The development of robots equipped with machine learning is seen as having huge potential. Where traditional robots had to be programmed to do a limited number of tasks in a specified environment, the new generation is not as rigid, says Autodesk’s Tatjana Dzambazova.

Training the robot

“In our robotic lab in San Francisco, we are currently piloting a construction site robot that can install glass facade panels from the interior of a building, a task that is usually quite laborious and dangerous, especially when installing on upper floors,” she explains. “We initially train the robot by having a human guide its movements via a virtual reality set. Through this training the robot learns the nature of the task to find a glass panel in a certain area, to lift it in a certain way and place it in a recognisable location.”
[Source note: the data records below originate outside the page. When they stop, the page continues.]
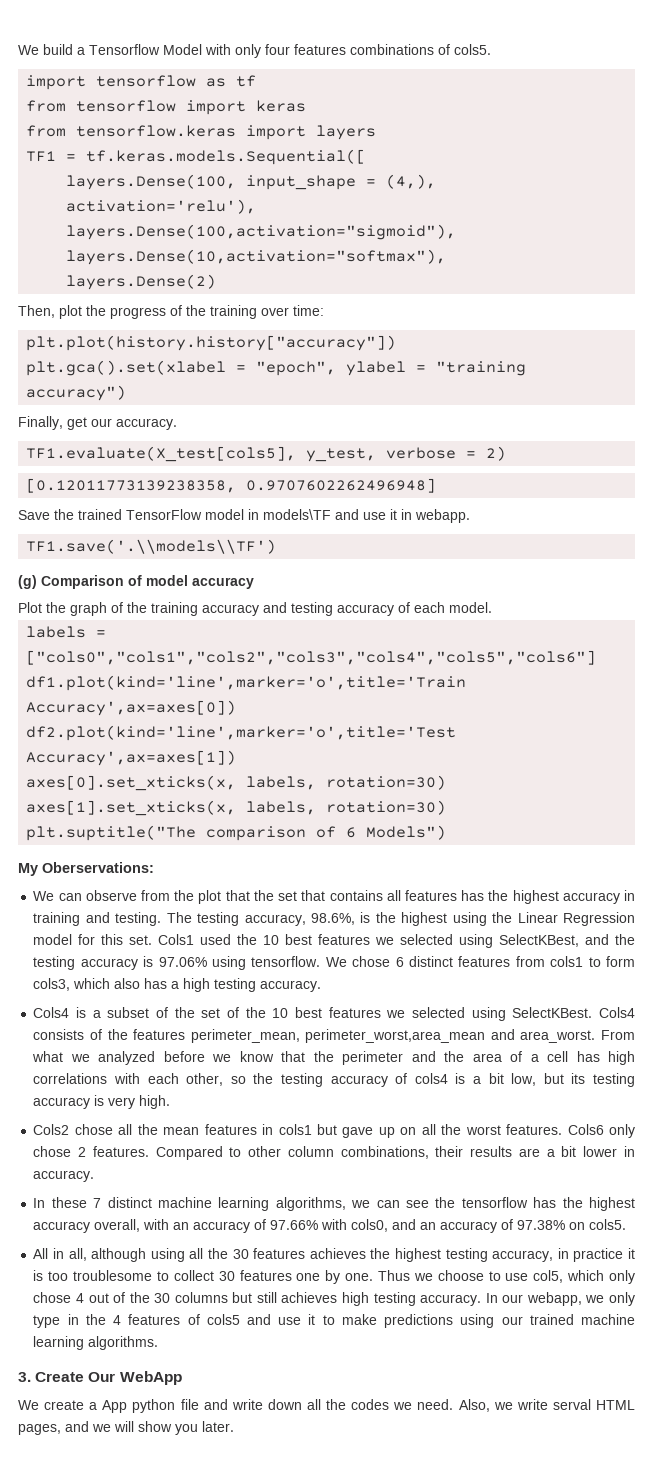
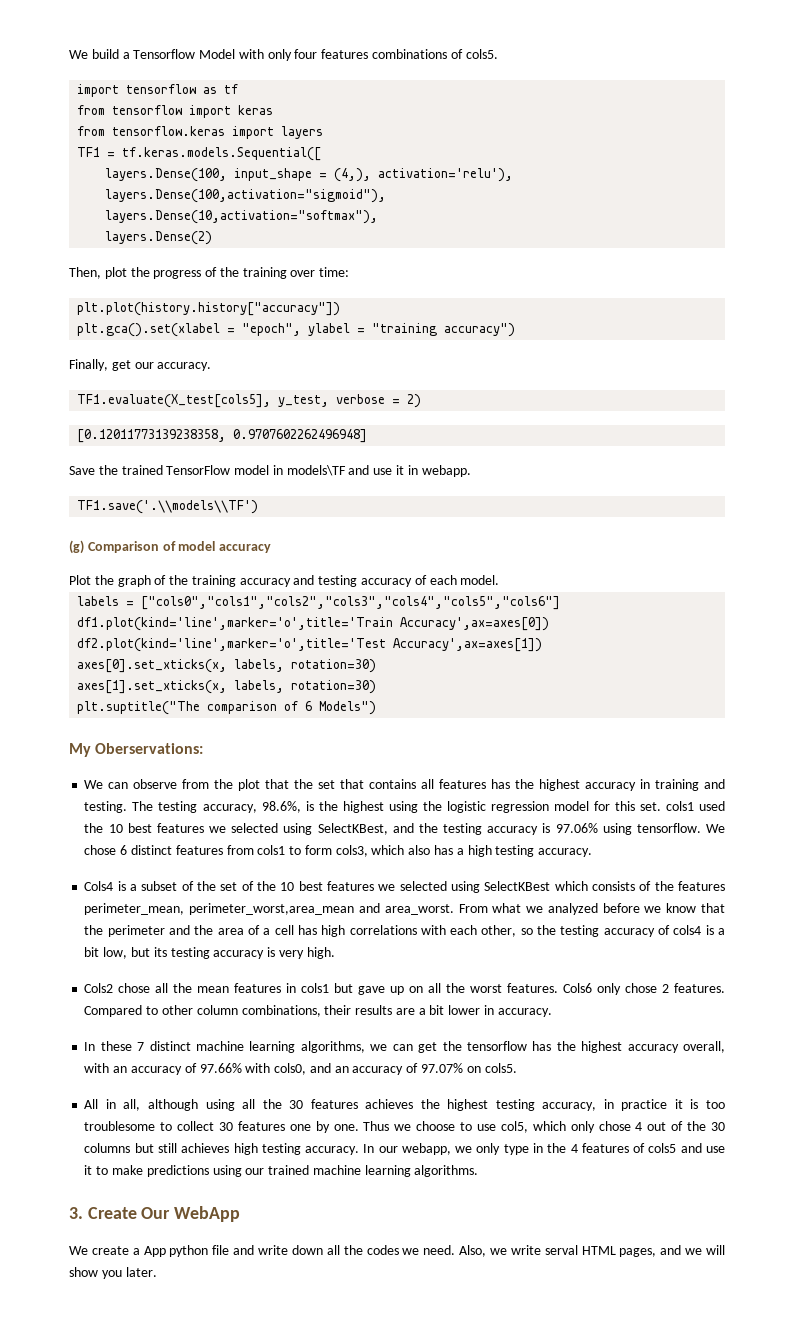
- The testing accuracy, 98.6%, is the highest using the Linear Regression model for this set. Cols1 used the 10 best features we selected using SelectKBest, and the testing accuracy is 97.06% using tensorflow.
+ The testing accuracy, 98.6%, is the highest using the logistic regression model for this set. cols1 used the 10 best features we selected using SelectKBest, and the testing accuracy is 97.06% using tensorflow.
- Cols4 is a subset of the set of the 10 best features we selected using SelectKBest. Cols4 consists of the features perimeter_mean, perimeter_worst,area_mean and area_worst.
+ Cols4 is a subset of the set of the 10 best features we selected using SelectKBest which consists of the features perimeter_mean, perimeter_worst,area_mean and area_worst.
- In these 7 distinct machine learning algorithms, we can see the tensorflow has the highest accuracy overall, with an accuracy of 97.66% with cols0, and an accuracy of 97.38% on cols5.
+ In these 7 distinct machine learning algorithms, we can get the tensorflow has the highest accuracy overall, with an accuracy of 97.66% with cols0, and an accuracy of 97.07% on cols5.

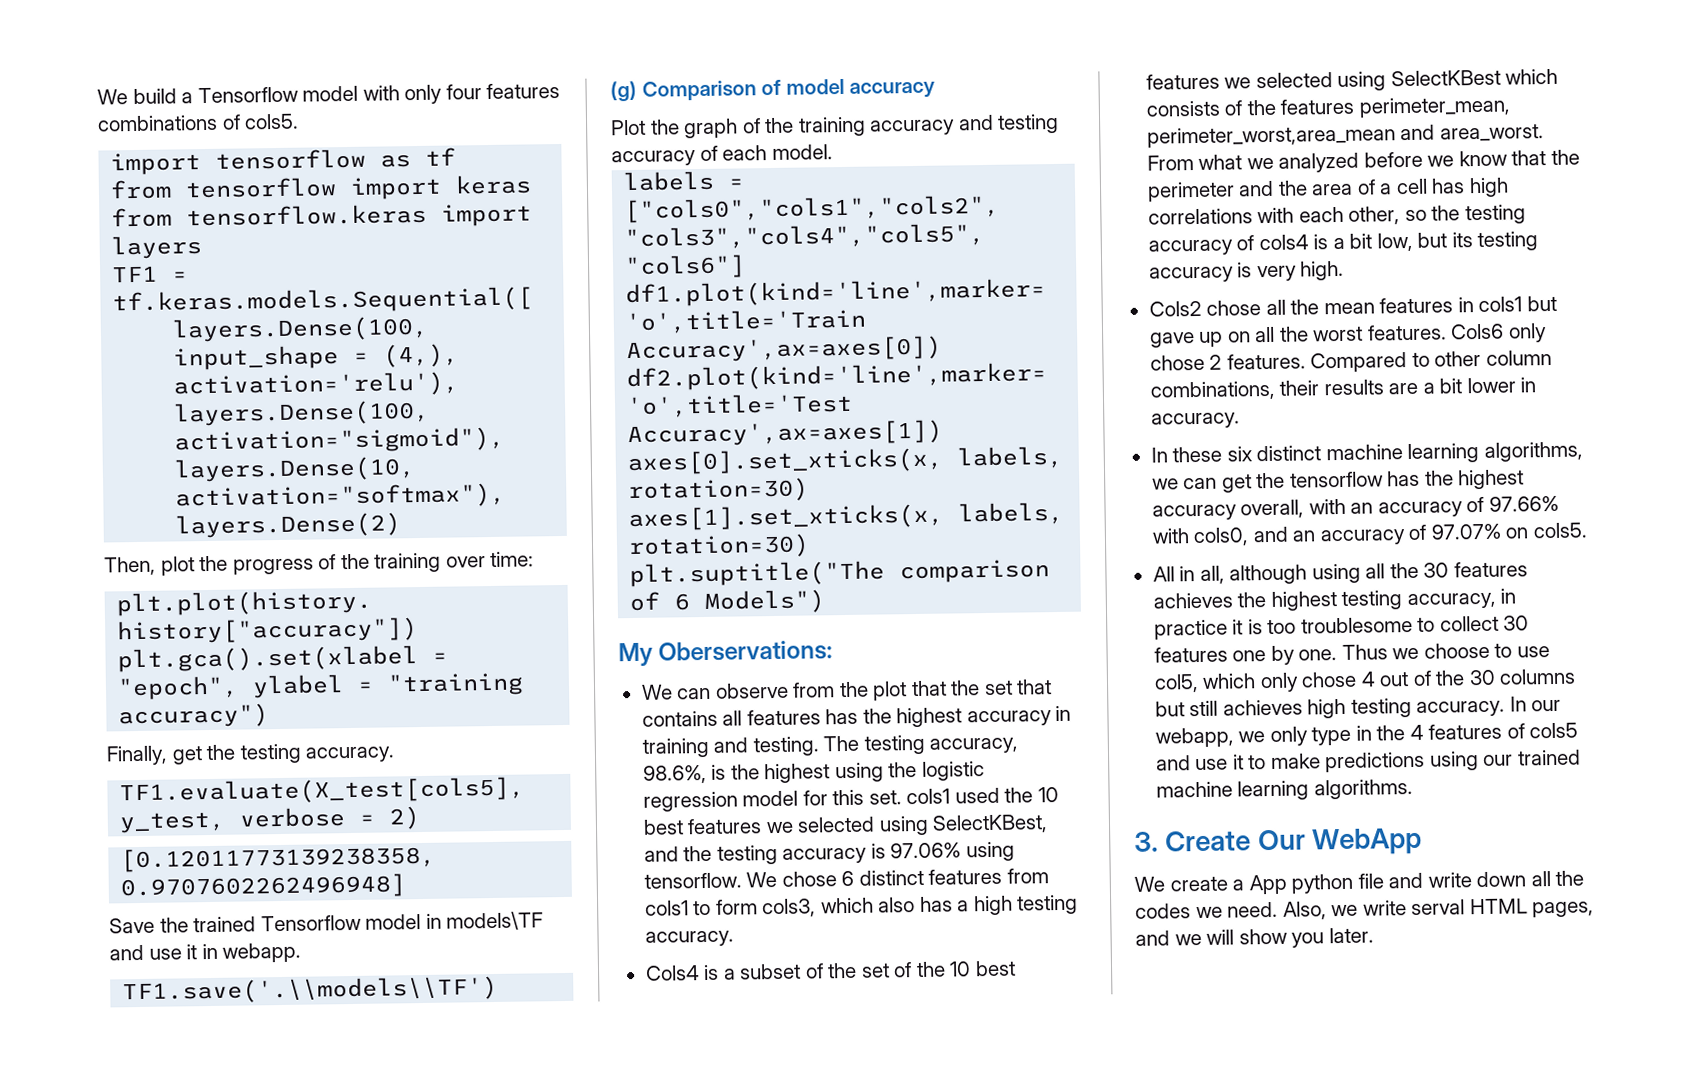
- We build a Tensorflow Model with only four features combinations of cols5.
+ We build a Tensorflow model with only four features combinations of cols5.
- Finally, get our accuracy.
+ Finally, get the testing accuracy.
- Save the trained TensorFlow model in models\TF and use it in webapp.
+ Save the trained Tensorflow model in models\TF and use it in webapp.
- In these 7 distinct machine learning algorithms, we can get the tensorflow has the highest accuracy overall, with an accuracy of 97.66% with cols0, and an accuracy of 97.07% on cols5.
+ In these six distinct machine learning algorithms, we can get the tensorflow has the highest accuracy overall, with an accuracy of 97.66% with cols0, and an accuracy of 97.07% on cols5.

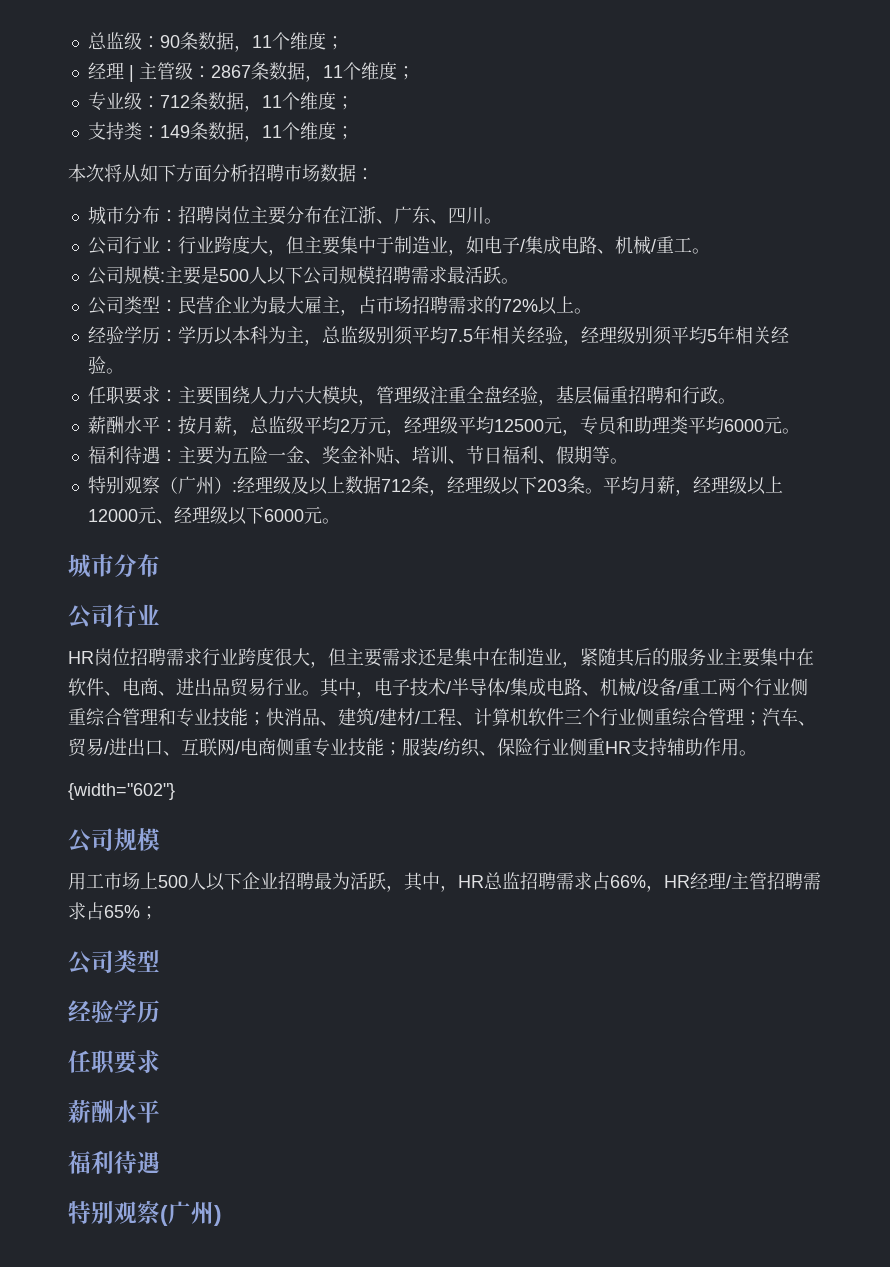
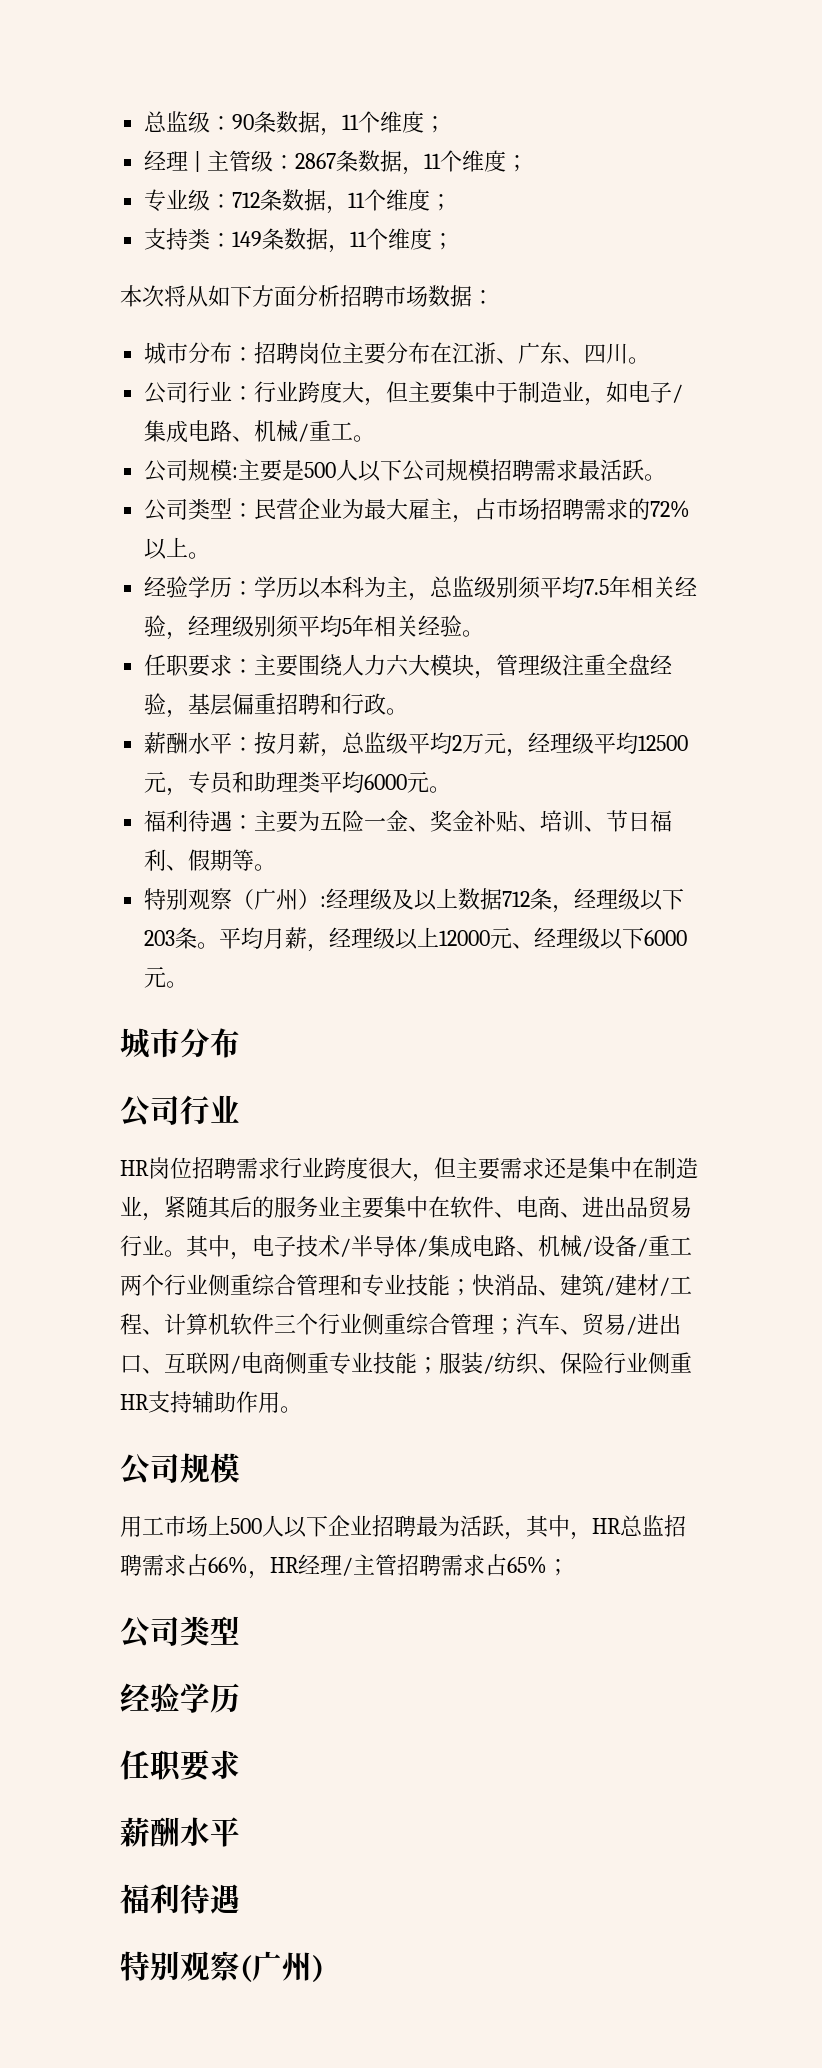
- {width="602"}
Smart robots are springing up to do tasks from installing rebar (see p33) to bricklaying. One, called Hadrian, can lay 1,000 bricks an hour, day and night, and could theoretically build 150 homes a year. But there is also debate as to where their future lies.

Nick Leach, strategic BIM manager with Sir Robert McAlpine, thinks it may take a generation before robotics on site are an industry norm.

“The real immediate potential I see taking an effect on construction in the short term is around the automation with computing/machine learning – where utilisation of data to analyse not just design but site-based tasks and management activities will improve how projects are delivered, raising the bar further in the quality and safety of our construction sites.” He cites image recognition systems with multiple uses as an example of technology that will gain momentum.

“I would say it’s an exciting time. Companies are starting to realise the potential, but with developments happening on so many fronts it can be a minefield for organisations in deciding on the right way to go.”

Graphisoft’s Ákos Pfemeter also believes that the future is more about developing smart factory-based machines. “The size of bricks has not changed for 500 years; they are optimised for human labour. It doesn’t make any sense to introduce a machine to replace directly how a human would do it,” he says.

Paul Cook, head of technology at ISG Technology Solutions, thinks AI will continue to refine the technology used. “But I don’t believe these advancements will lead to huge strides in the design and performance of buildings and the construction process, unless we fundamentally change the very design approach that is used – a shift from designing and procuring in silos to implementation via a master systems architect.

“Without this radical transition, technology such as AI, VR and AR will not reach its optimum potential, because the platforms and ecosystems they use are not seamlessly integrated.”